Closes four gaps in the Rust SmartCrusher pipeline that, together, wire CCR storage end-to-end so the LLM can actually retrieve dropped data: 1. CCR-Dropped marker is now injected into process_value's lossy-path output as a sentinel object {"_ccr_dropped": "<<ccr:HASH N_rows_offloaded>>"} appended to the kept-items array. Previously the store held the original but no pointer reached the prompt -- the retrieval contract was data-on-server, no-way-to-ask. Sentinel-as-object preserves the array-of-dicts shape so downstream iteration with x.get(...) keeps working. 2. Walker / process_value drift removed. process_value gains a Value::String arm that handles stringified-JSON containers (parse, recurse, re-encode) and opaque blobs (CCR marker + store) -- same semantics walker.rs has always had, now reachable from the main crush() pipeline. 3. Opaque-string CCR now stores originals. DocumentCompactor gains an Option<Arc<dyn CcrStore>> field; emit_opaque_ccr_marker calls store.put when one is configured. Same hash regardless of store presence -- runtime contract is stable across configurations. Same wiring is shared between walker.rs and process_value via the extracted helper. 5. PyO3 surface adds SmartCrusher.compact_document_json(doc_json) -> compacted-json string. Routes through the crusher's existing CCR store, so ccr_get resolves both row-drop and opaque-string hashes. Tests: - 5 new Rust integration tests in ccr_roundtrip.rs (marker visibility, nested-array marker, opaque-string roundtrip, stringified-JSON recursion, walker-with-store) - 4 new Python tests covering the marker visible-to-LLM contract via both the native PyO3 surface and the Python shim - 5 legacy parity fixtures re-recorded (dict_array_*, duplicate_dicts_40) -- their lossy outputs now carry the sentinel; Rust + Python both match the new bytes (parity-run smart_crusher: 17/17)

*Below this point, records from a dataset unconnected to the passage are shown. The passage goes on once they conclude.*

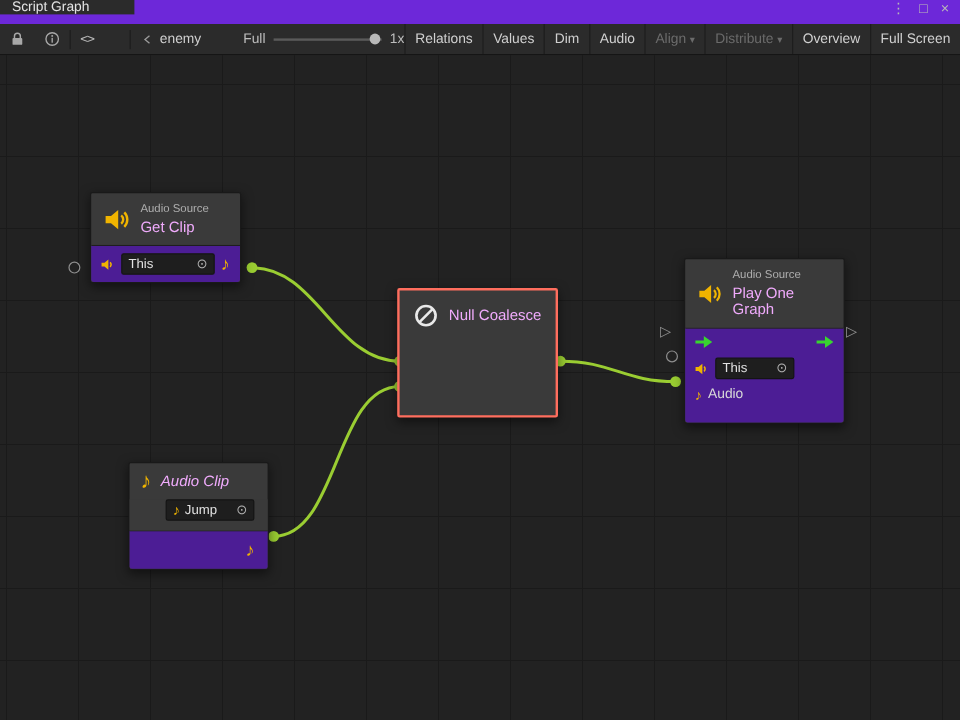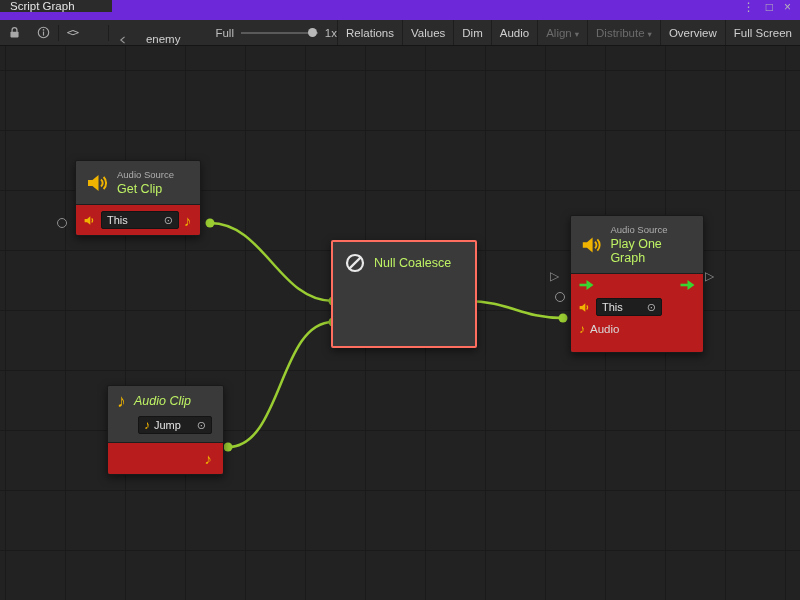--- a/index.html
+++ b/index.html
@@ -10,21 +10,21 @@
   
   .titlebar { height:20px; background:#6d28d9; display:flex; align-items:flex-start; }
   .tab { width:112px; background:#2b2b2b; color:#e4e4e4; font-size:11.5px; display:flex; align-items:center; padding:0 10px; }
   .win-controls { margin-left:auto; display:flex; align-items:center; gap:11px; padding:0 9px; color:#b8b8b8; font-size:12px; }
 
   
   .toolbar { height:26px; background:#2b2b2b; border-bottom:1px solid #151515; display:flex; align-items:center; font-size:11.5px; color:#c8c8c8; }
   .ticon { display:flex; align-items:center; justify-content:center; padding:0 8px; height:100%; }
   .sep { width:1px; height:16px; background:#1d1d1d; }
   .code-glyph { font-family:"DejaVu Sans Mono",monospace; font-size:11px; color:#b8b8b8; letter-spacing:-1px; }
-  .breadcrumb { display:flex; align-items:flex-end; gap:18px; padding:0 9px; height:100%; color:#d0d0d0; }
+  .breadcrumb { display:flex; align-items:center; gap:5px; padding:12px 9px; height:100%; color:#d0d0d0; }
   .zoom-label { margin-left:26px; color:#bdbdbd; }
   .slider { position:relative; width:92px; height:100%; margin:0 7px; display:flex; align-items:center; }
   .slider .track { width:100%; height:2px; background:#5a5a5a; }
   .slider .handle { position:absolute; right:1px; width:9px; height:9px; border-radius:50%; background:#b8b8b8; }
   .zoom-value { color:#bdbdbd; }
   .tb-buttons { margin-left:auto; display:flex; height:100%; }
   .btn { display:flex; align-items:center; gap:3px; padding:0 8px; border-left:1px solid #1d1d1d; height:100%; color:#d0d0d0; white-space:nowrap; }
   .btn.disabled { color:#6b6b6b; }
   .btn .arrow { font-size:8.5px; padding-top:2px; }
 
@@ -37,22 +37,22 @@
     background-size:60px 60px; background-position:5px 24px; }
   .wires { position:absolute; inset:0; width:800px; height:554px; }
   .wire { fill:none; stroke:#9acd32; stroke-width:2.5; }
 
   
   .node { position:absolute; background:#3a3a3a; border:1px solid #191919; border-radius:2px;
           box-shadow:0 3px 9px rgba(0,0,0,.5); color:#ddd; }
   .node.selected { border:2px solid #ff6e5e; }
   .node-header { display:flex; align-items:center; gap:8px; padding:8px 9px; }
   .titles .cat { font-size:9.5px; color:#aeaeae; margin-bottom:2px; }
-  .titles .title { font-size:12.5px; color:#bef264; }
-  .node-body { background:#b91c1c; border-top:1px solid #1e1e1e; padding:6px 7px; border-radius:0 0 2px 2px; }
+  .titles .title { font-size:12.5px; color:#f0abfc; }
+  .node-body { background:#4c1d95; border-top:1px solid #1e1e1e; padding:6px 7px; border-radius:0 0 2px 2px; }
   .row { display:flex; align-items:center; gap:5px; }
   .dropdown { display:flex; align-items:center; gap:4px; background:#1e1e1e; border:1px solid #141414;
               border-radius:2px; padding:2px 5px; font-size:11px; color:#e2e2e2; }
   .dropdown .tgt { margin-left:auto; color:#b2b2b2; font-size:11px; line-height:11px; }
   .note { color:#f0b400; font-size:15px; line-height:15px; font-weight:bold; }
   .note.small { font-size:12px; line-height:12px; }
 
   
   .nc-rows { padding:6px 0 12px; }
   .nc-row { display:flex; align-items:center; gap:9px; padding:4px 10px; font-size:11.5px; color:#d8d8d8; position:relative; }
@@ -183,21 +183,21 @@
           <span class="dropdown" style="width:78px;">
             <span>This</span>
             <span class="tgt">⊙</span>
           </span>
           <span class="note">♪</span>
         </div>
       </div>
     </div>
     <span class="port-hollow" style="left:57px; top:172px;"></span>
 
-    <div class="node selected" style="left:331px; top:194px; width:146px; height:108px;">
+    <div class="node selected" style="left:331px; top:194px; width:134px; height:108px;">
       <div class="node-header" style="padding:10px 11px;">
         <svg width="22" height="22" viewBox="0 0 22 22">
             <circle cx="11" cy="11" r="8" stroke="#e9e9e9" stroke-width="2.2" fill="none"></circle>
             <line x1="5.6" y1="16.4" x2="16.4" y2="5.6" stroke="#e9e9e9" stroke-width="2.2"></line>
           </svg>
         <span class="titles">
           <span class="title" style="display:block;">Null Coalesce</span>
         </span>
       </div>
     </div>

The PR8 marker injection appends a sentinel object {"_ccr_dropped": "<<ccr:HASH N_rows_offloaded>>"} to the kept-items array on the lossy path so the LLM sees the retrieval pointer in the prompt. Tests that iterate compressed arrays via subscript access (e["level"], r["status"], i["labels"], m["text"]) hit KeyError on the sentinel because it doesn't share the record schema. Same root cause as the test_quality_retention fixes in PR8 -- these integration tests were left out of that pass. Ship a public helper headroom.transforms.smart_crusher.strip_ccr_sentinels so tests can use it cleanly: `for e in strip_ccr_sentinels(entries):` and production callers iterating compressed output get a single canonical filter instead of inlining the _ccr_dropped check. The 7 previously-failing tests in PR chopratejas#292 CI now pass: - langchain test_100_percent_errors_preserved_logs - langchain test_errors_preserved_with_many_errors - langchain test_search_results_with_query_term - mcp test_all_log_errors_preserved - mcp test_slack_significant_compression_with_content - mcp test_database_error_status_preserved - mcp test_github_bugs_partial_preservation 753 tests across the integration + transforms + retention suites pass locally. Plugin manifests auto-bumped 0.13.3 -> 0.13.4 by the sync-plugin-versions hook (unrelated to this fix).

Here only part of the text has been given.